INSTRUCTIONS TO FOLLOW ▸ Copy out the data word for word, without any of its pictures.
** DATA SHOWN follows **
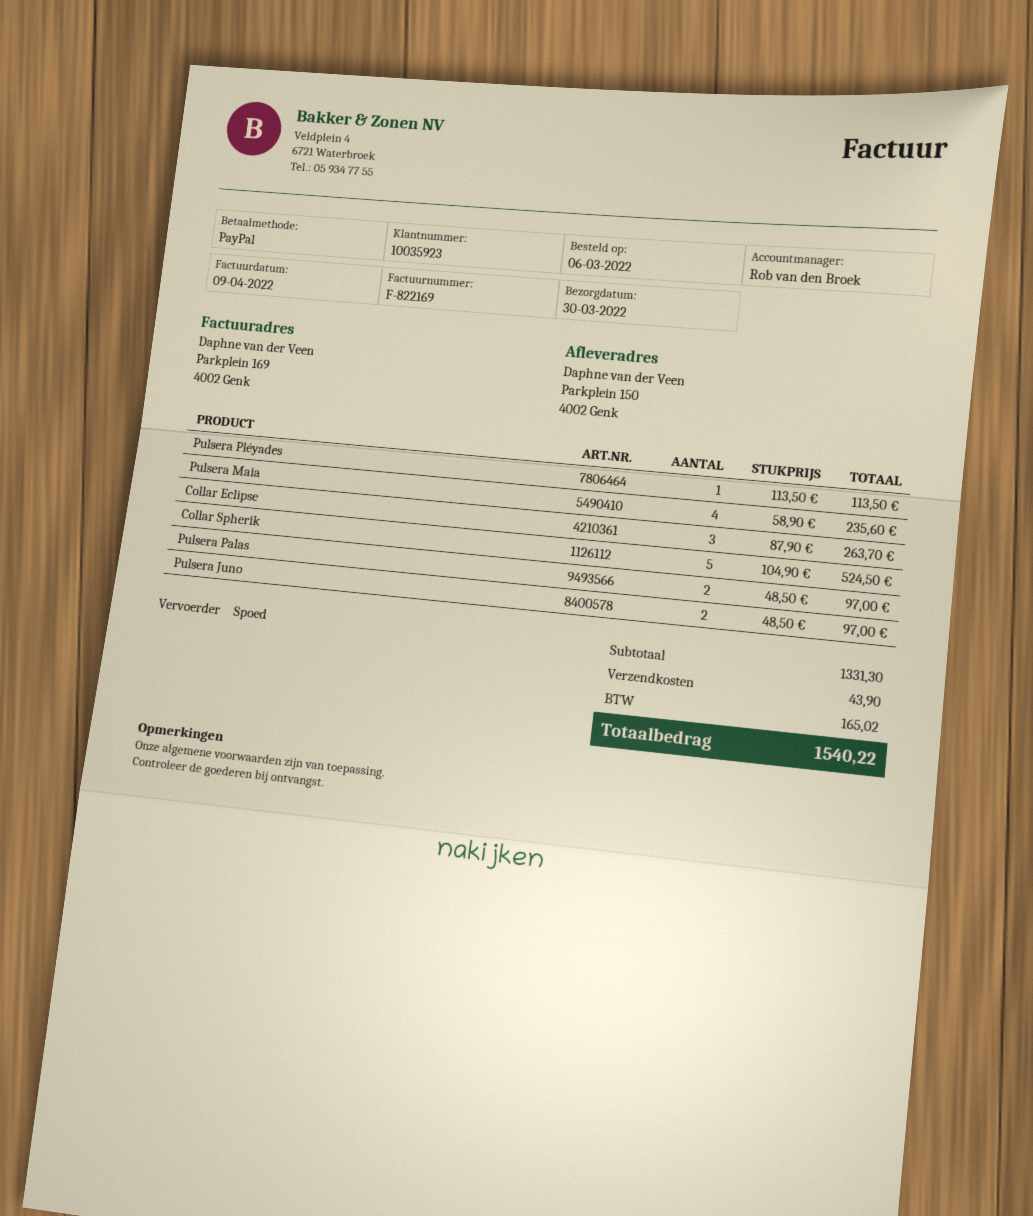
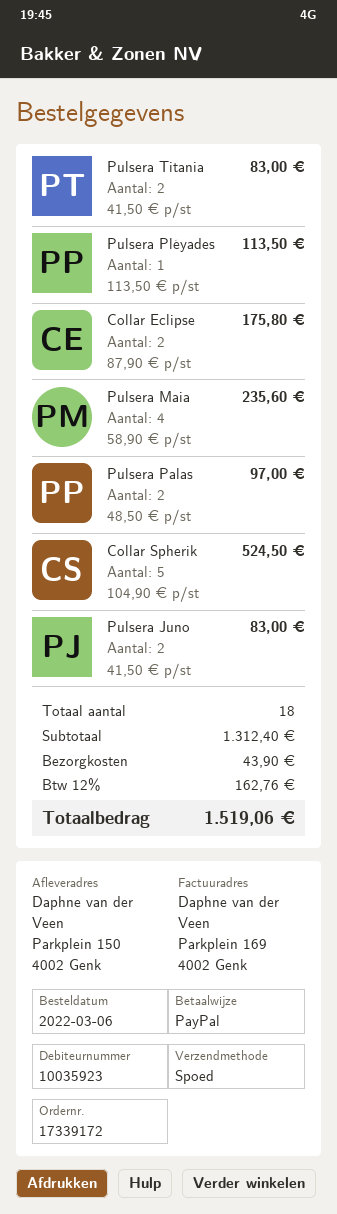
Collar Eclipse: 3 x 87.90 = 263.70 -> 2 x 87.90 = 175.80
Pulsera Juno: 2 x 48.50 = 97.00 -> 2 x 41.50 = 83.00
Pulsera Titania: none -> 2 x 41.50 = 83.00
subtotal: 1331.30 -> 1312.40
tax: 165.02 -> 162.76
total: 1540.22 -> 1519.06

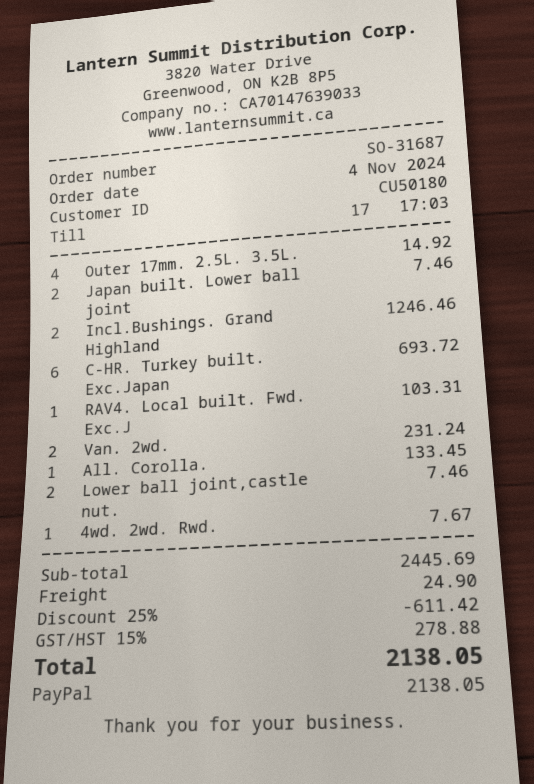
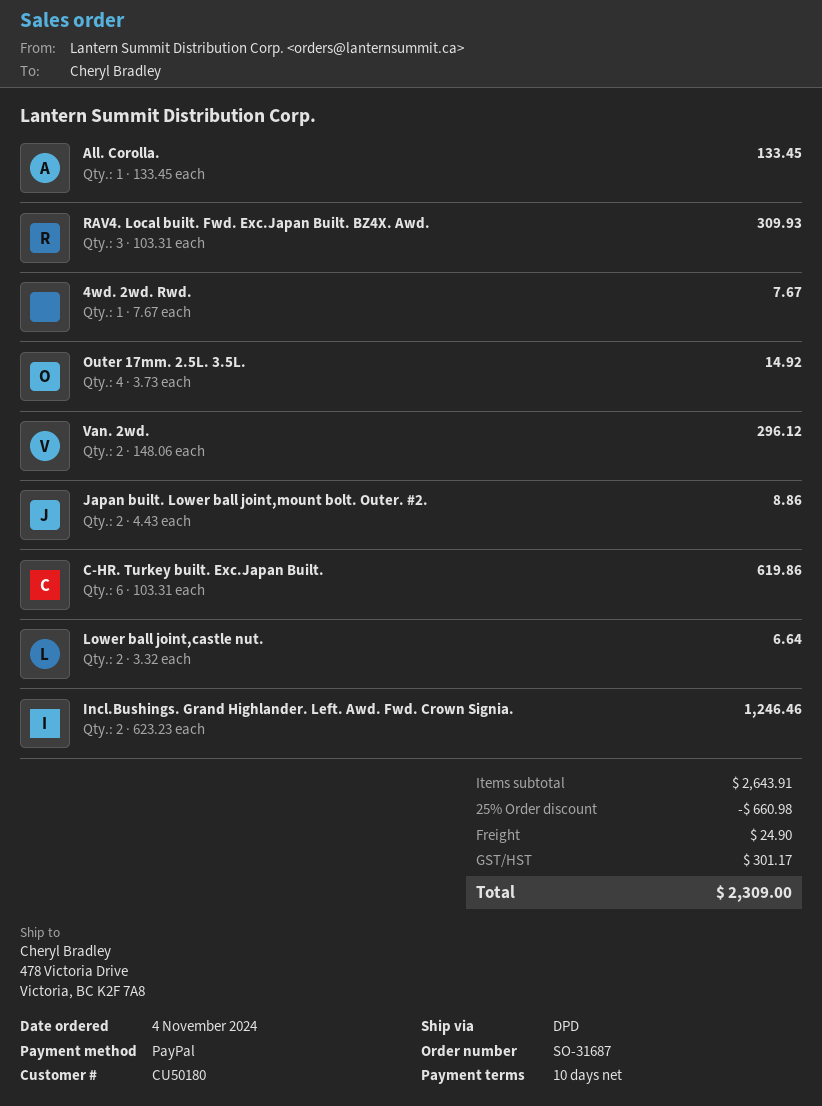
Japan built. Lower ball joint: 2 for 7.46 -> 2 for 8.86
C-HR. Turkey built. Exc.Japan: 6 for 693.72 -> 6 for 619.86
RAV4. Local built. Fwd. Exc.J: 1 for 103.31 -> 3 for 309.93
Van. 2wd.: 2 for 231.24 -> 2 for 296.12
Lower ball joint,castle nut.: 2 for 7.46 -> 2 for 6.64
subtotal: 2445.69 -> 2643.91
discount: 25% = 611.42 -> 25% = 660.98
tax: 278.88 -> 301.17
total: 2138.05 -> 2309.00

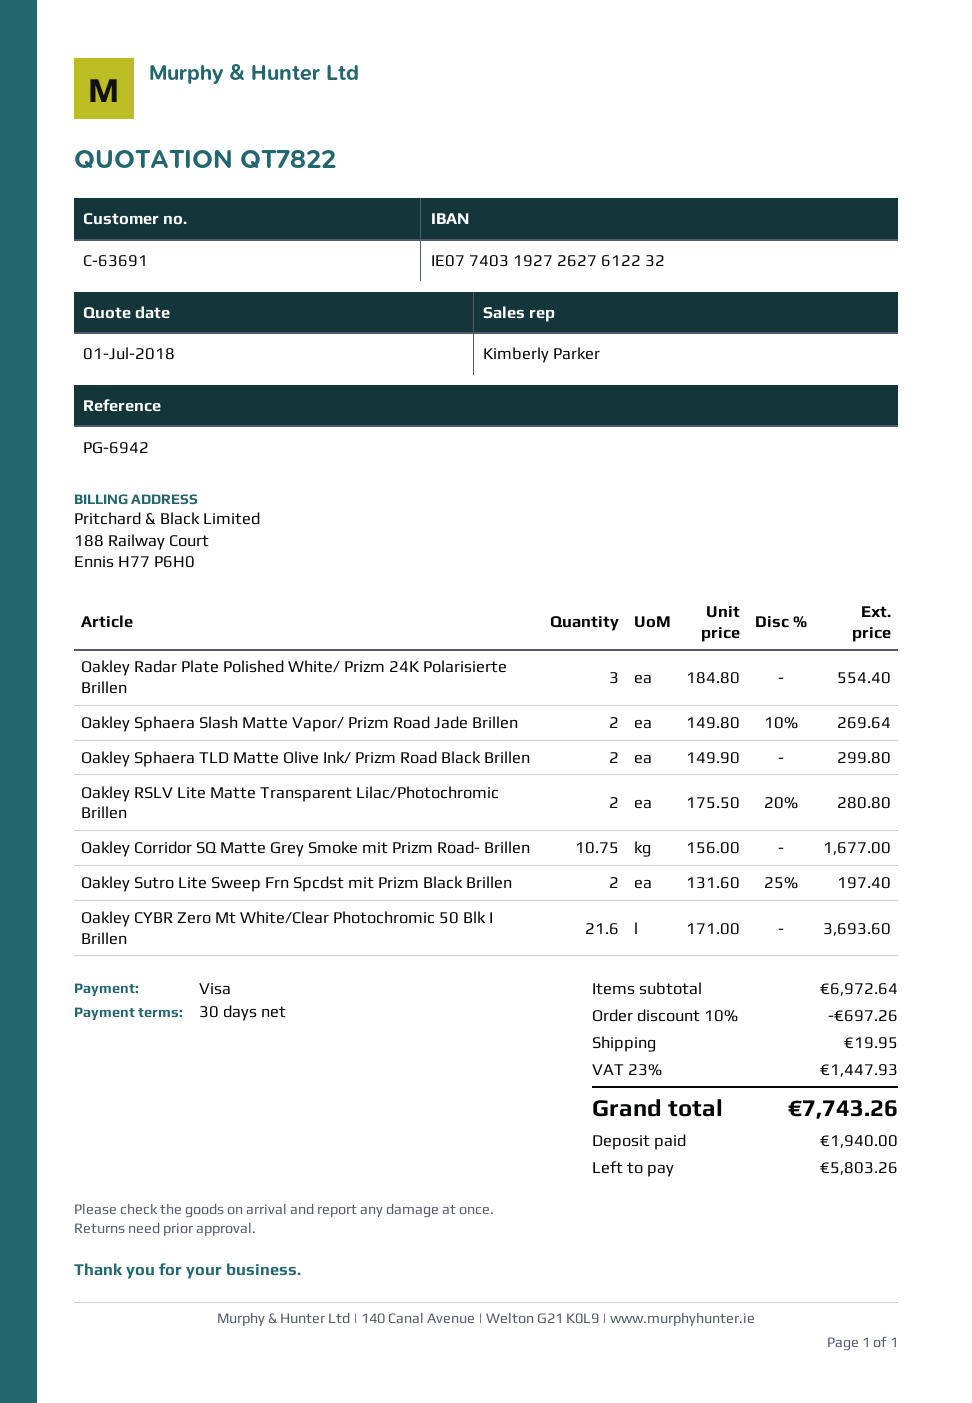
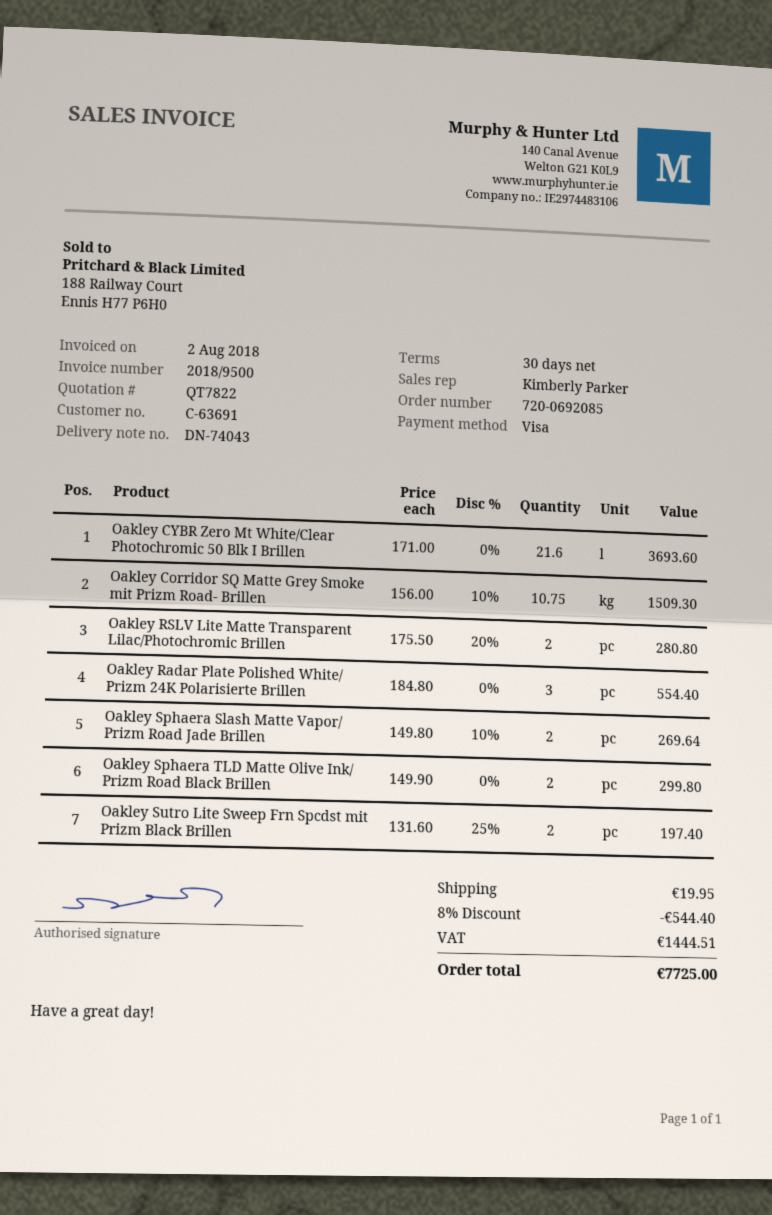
Oakley Corridor SQ Matte Grey Smoke mit Prizm Road- Brillen: 10.75 x 156.00 = 1677.00 -> 10.75 x 156.00 - 10% = 1509.30
discount: 10% = 697.26 -> 8% = 544.40
tax: 1447.93 -> 1444.51
total: 7743.26 -> 7725.00

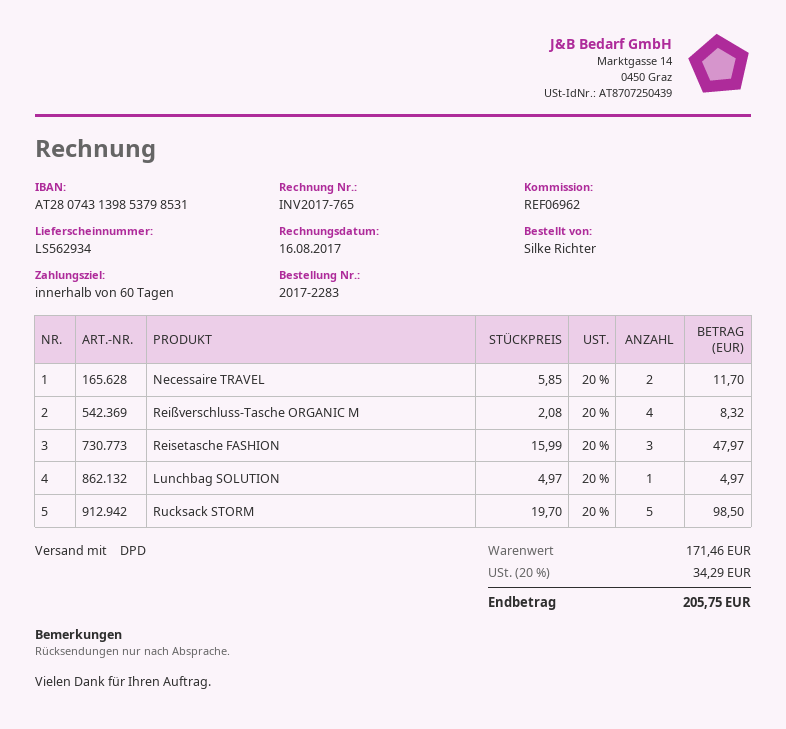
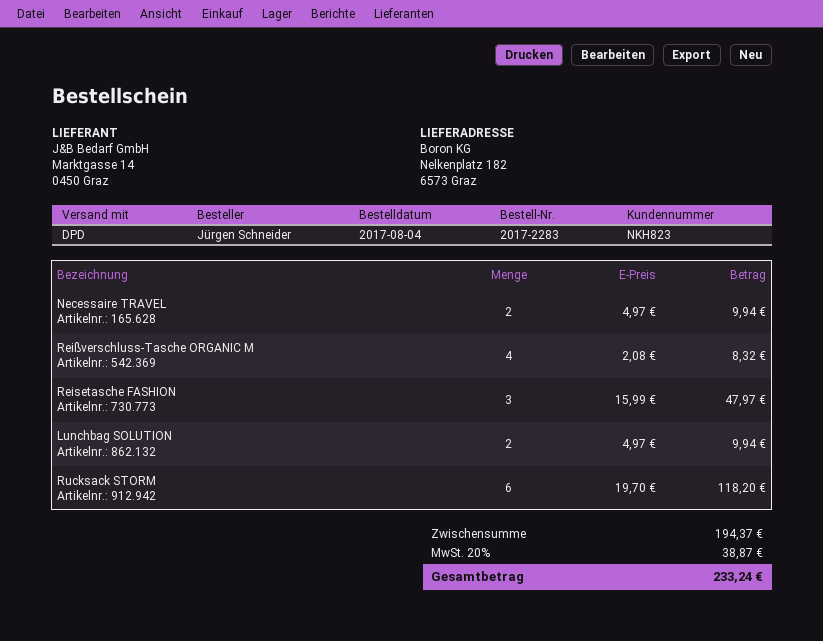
ordered by: Silke Richter -> Jürgen Schneider
Necessaire TRAVEL: 2 x 5.85 = 11.70 -> 2 x 4.97 = 9.94
Lunchbag SOLUTION: 1 x 4.97 = 4.97 -> 2 x 4.97 = 9.94
Rucksack STORM: 5 x 19.70 = 98.50 -> 6 x 19.70 = 118.20
subtotal: 171.46 -> 194.37
tax: 20% = 34.29 -> 20% = 38.87
total: 205.75 -> 233.24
** End of DATA SHOWN **
WRITTEN RESPONSE ▸
Collar Eclipse: 3 x 87.90 = 263.70 -> 2 x 87.90 = 175.80
Pulsera Juno: 2 x 48.50 = 97.00 -> 2 x 41.50 = 83.00
Pulsera Titania: none -> 2 x 41.50 = 83.00
subtotal: 1331.30 -> 1312.40
tax: 165.02 -> 162.76
total: 1540.22 -> 1519.06

Japan built. Lower ball joint: 2 for 7.46 -> 2 for 8.86
C-HR. Turkey built. Exc.Japan: 6 for 693.72 -> 6 for 619.86
RAV4. Local built. Fwd. Exc.J: 1 for 103.31 -> 3 for 309.93
Van. 2wd.: 2 for 231.24 -> 2 for 296.12
Lower ball joint,castle nut.: 2 for 7.46 -> 2 for 6.64
subtotal: 2445.69 -> 2643.91
discount: 25% = 611.42 -> 25% = 660.98
tax: 278.88 -> 301.17
total: 2138.05 -> 2309.00

Oakley Corridor SQ Matte Grey Smoke mit Prizm Road- Brillen: 10.75 x 156.00 = 1677.00 -> 10.75 x 156.00 - 10% = 1509.30
discount: 10% = 697.26 -> 8% = 544.40
tax: 1447.93 -> 1444.51
total: 7743.26 -> 7725.00

ordered by: Silke Richter -> Jürgen Schneider
Necessaire TRAVEL: 2 x 5.85 = 11.70 -> 2 x 4.97 = 9.94
Lunchbag SOLUTION: 1 x 4.97 = 4.97 -> 2 x 4.97 = 9.94
Rucksack STORM: 5 x 19.70 = 98.50 -> 6 x 19.70 = 118.20
subtotal: 171.46 -> 194.37
tax: 20% = 34.29 -> 20% = 38.87
total: 205.75 -> 233.24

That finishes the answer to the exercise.